* _Task details_: Reproduce word for word the lines between those holding "shipping method: UPS -> FedEx" and "Zahnrad 15 Zähne", inclusive, and nothing else from the data below.

Version difference data
BEGIN
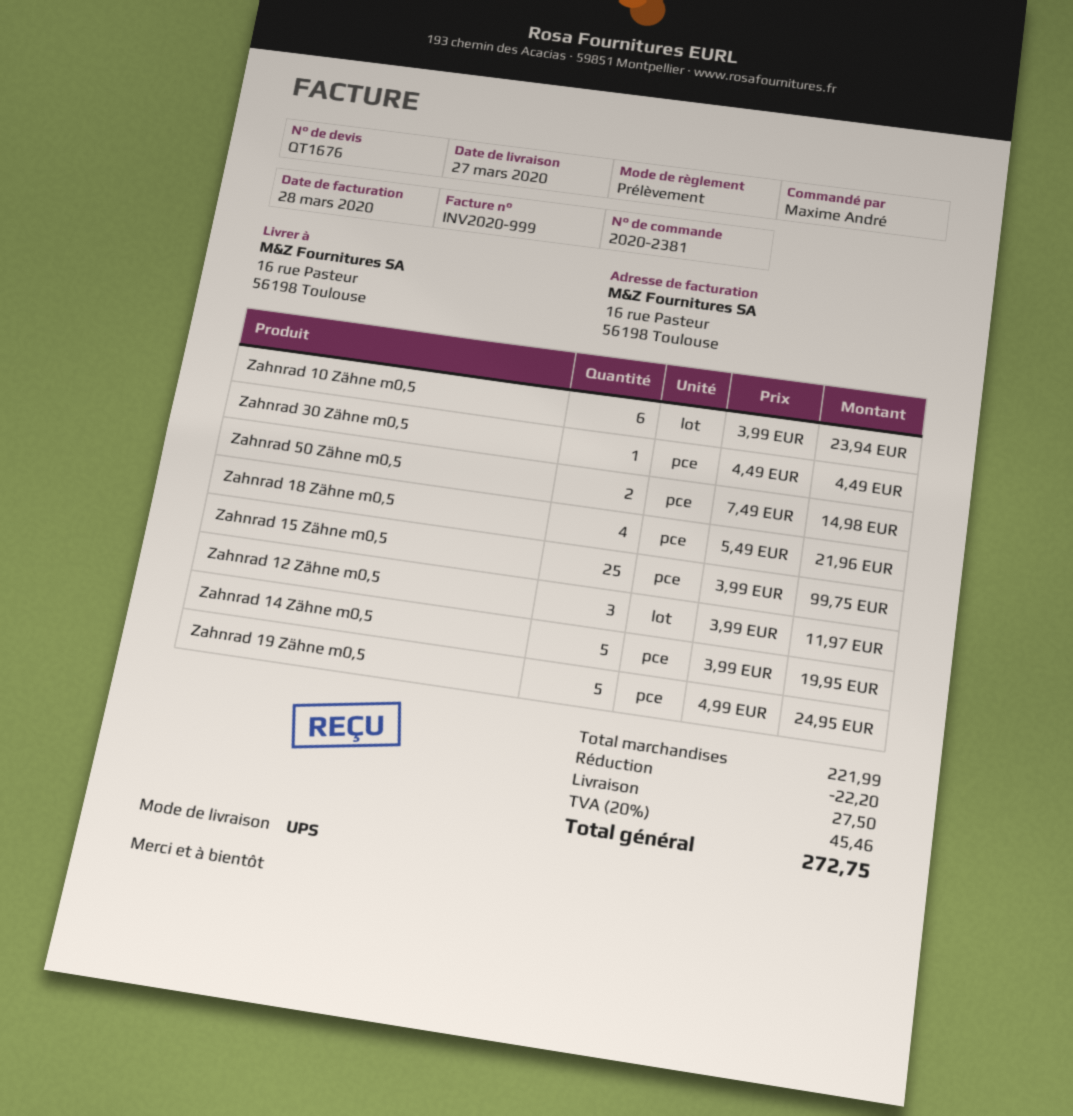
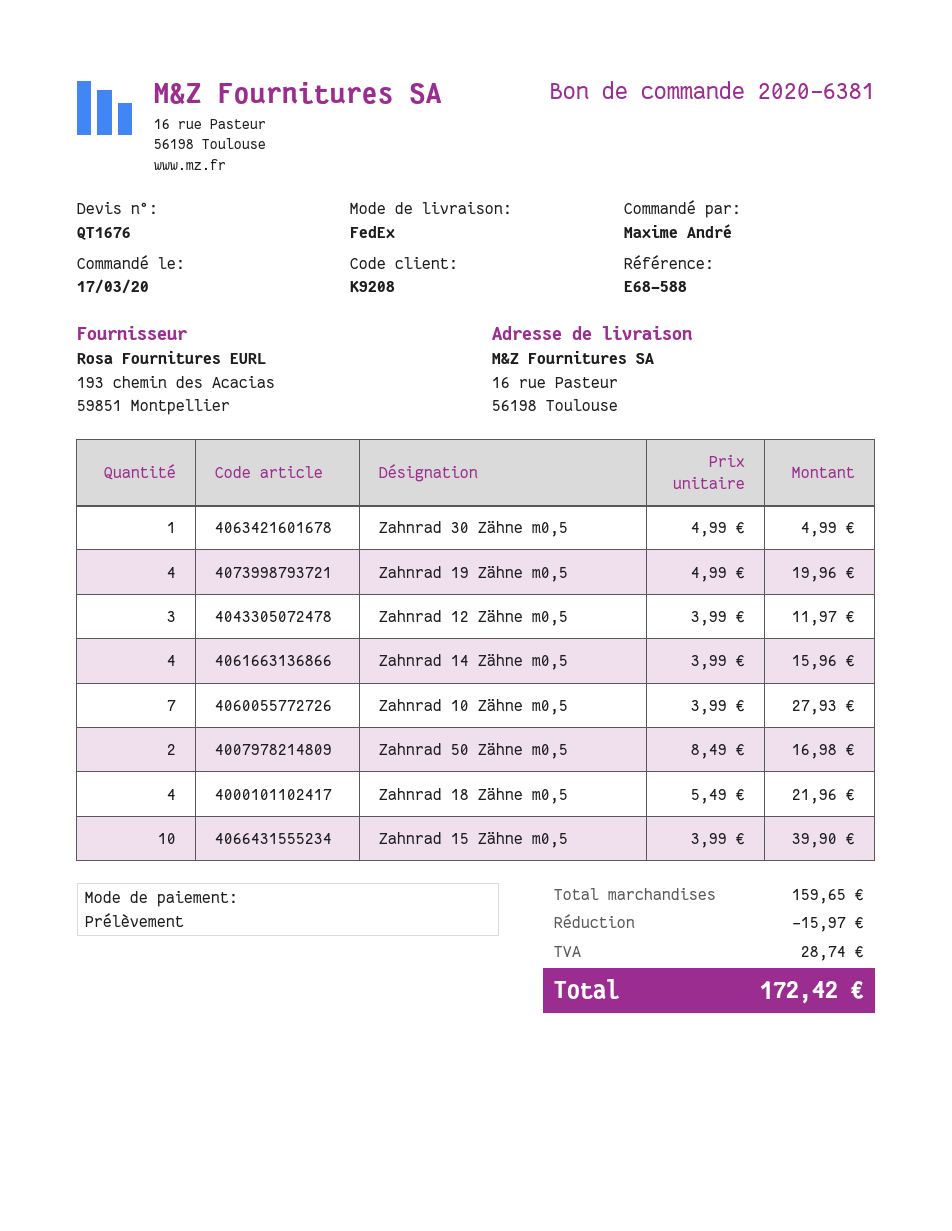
order number: 2020-2381 -> 2020-6381
shipping method: UPS -> FedEx
Zahnrad 10 Zähne m0,5: 6 x 3.99 = 23.94 -> 7 x 3.99 = 27.93
Zahnrad 30 Zähne m0,5: 1 x 4.49 = 4.49 -> 1 x 4.99 = 4.99
Zahnrad 50 Zähne m0,5: 2 x 7.49 = 14.98 -> 2 x 8.49 = 16.98
Zahnrad 15 Zähne m0,5: 25 x 3.99 = 99.75 -> 10 x 3.99 = 39.90
Zahnrad 14 Zähne m0,5: 5 x 3.99 = 19.95 -> 4 x 3.99 = 15.96
Zahnrad 19 Zähne m0,5: 5 x 4.99 = 24.95 -> 4 x 4.99 = 19.96
subtotal: 221.99 -> 159.65
discount: 22.20 -> 15.97
shipping: 27.50 -> none
tax: 45.46 -> 28.74
total: 272.75 -> 172.42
END
* _Solved exercise_:
shipping method: UPS -> FedEx
Zahnrad 10 Zähne m0,5: 6 x 3.99 = 23.94 -> 7 x 3.99 = 27.93
Zahnrad 30 Zähne m0,5: 1 x 4.49 = 4.49 -> 1 x 4.99 = 4.99
Zahnrad 50 Zähne m0,5: 2 x 7.49 = 14.98 -> 2 x 8.49 = 16.98
Zahnrad 15 Zähne m0,5: 25 x 3.99 = 99.75 -> 10 x 3.99 = 39.90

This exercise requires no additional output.